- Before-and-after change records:
-*-
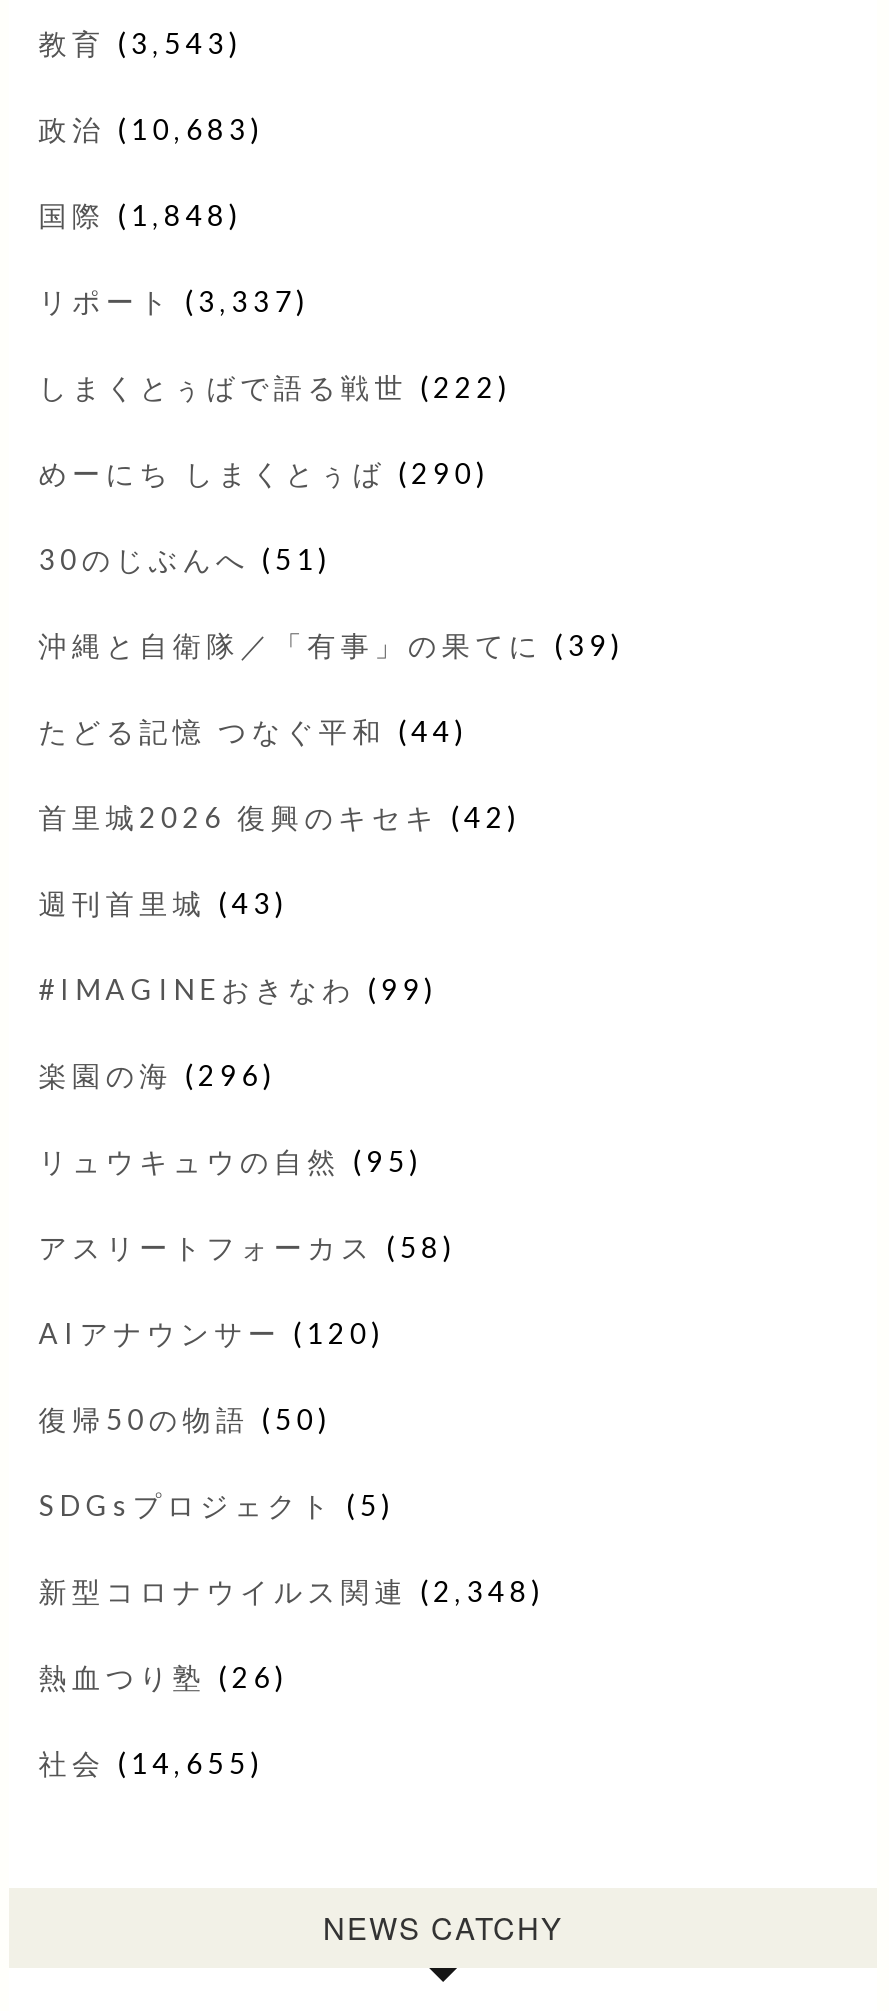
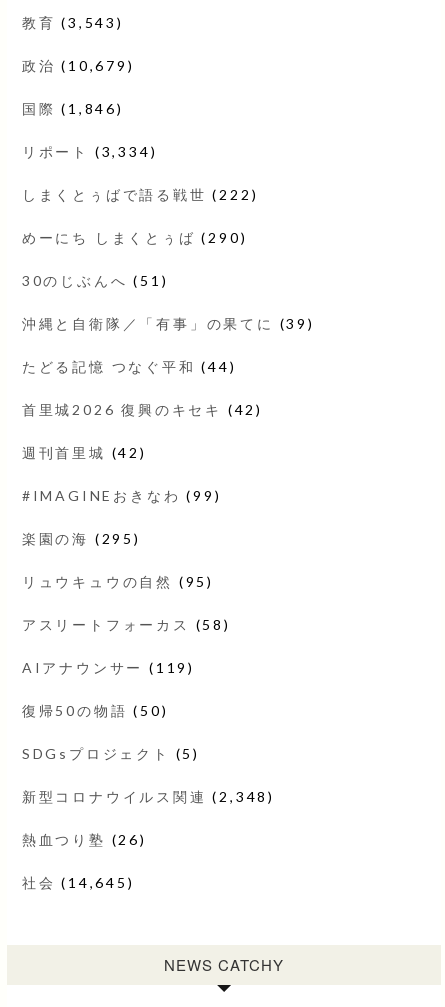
- 政治(10,683)
+ 政治(10,679)

- 国際(1,848)
+ 国際(1,846)

- リポート(3,337)
+ リポート(3,334)

- 週刊首里城(43)
+ 週刊首里城(42)

- 楽園の海(296)
+ 楽園の海(295)

- AIアナウンサー(120)
+ AIアナウンサー(119)

- 社会(14,655)
+ 社会(14,645)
-*-
- Exercise details: Repeat the data exactly in full, omitting its pictures.

- Written solution:
- 政治(10,683)
+ 政治(10,679)

- 国際(1,848)
+ 国際(1,846)

- リポート(3,337)
+ リポート(3,334)

- 週刊首里城(43)
+ 週刊首里城(42)

- 楽園の海(296)
+ 楽園の海(295)

- AIアナウンサー(120)
+ AIアナウンサー(119)

- 社会(14,655)
+ 社会(14,645)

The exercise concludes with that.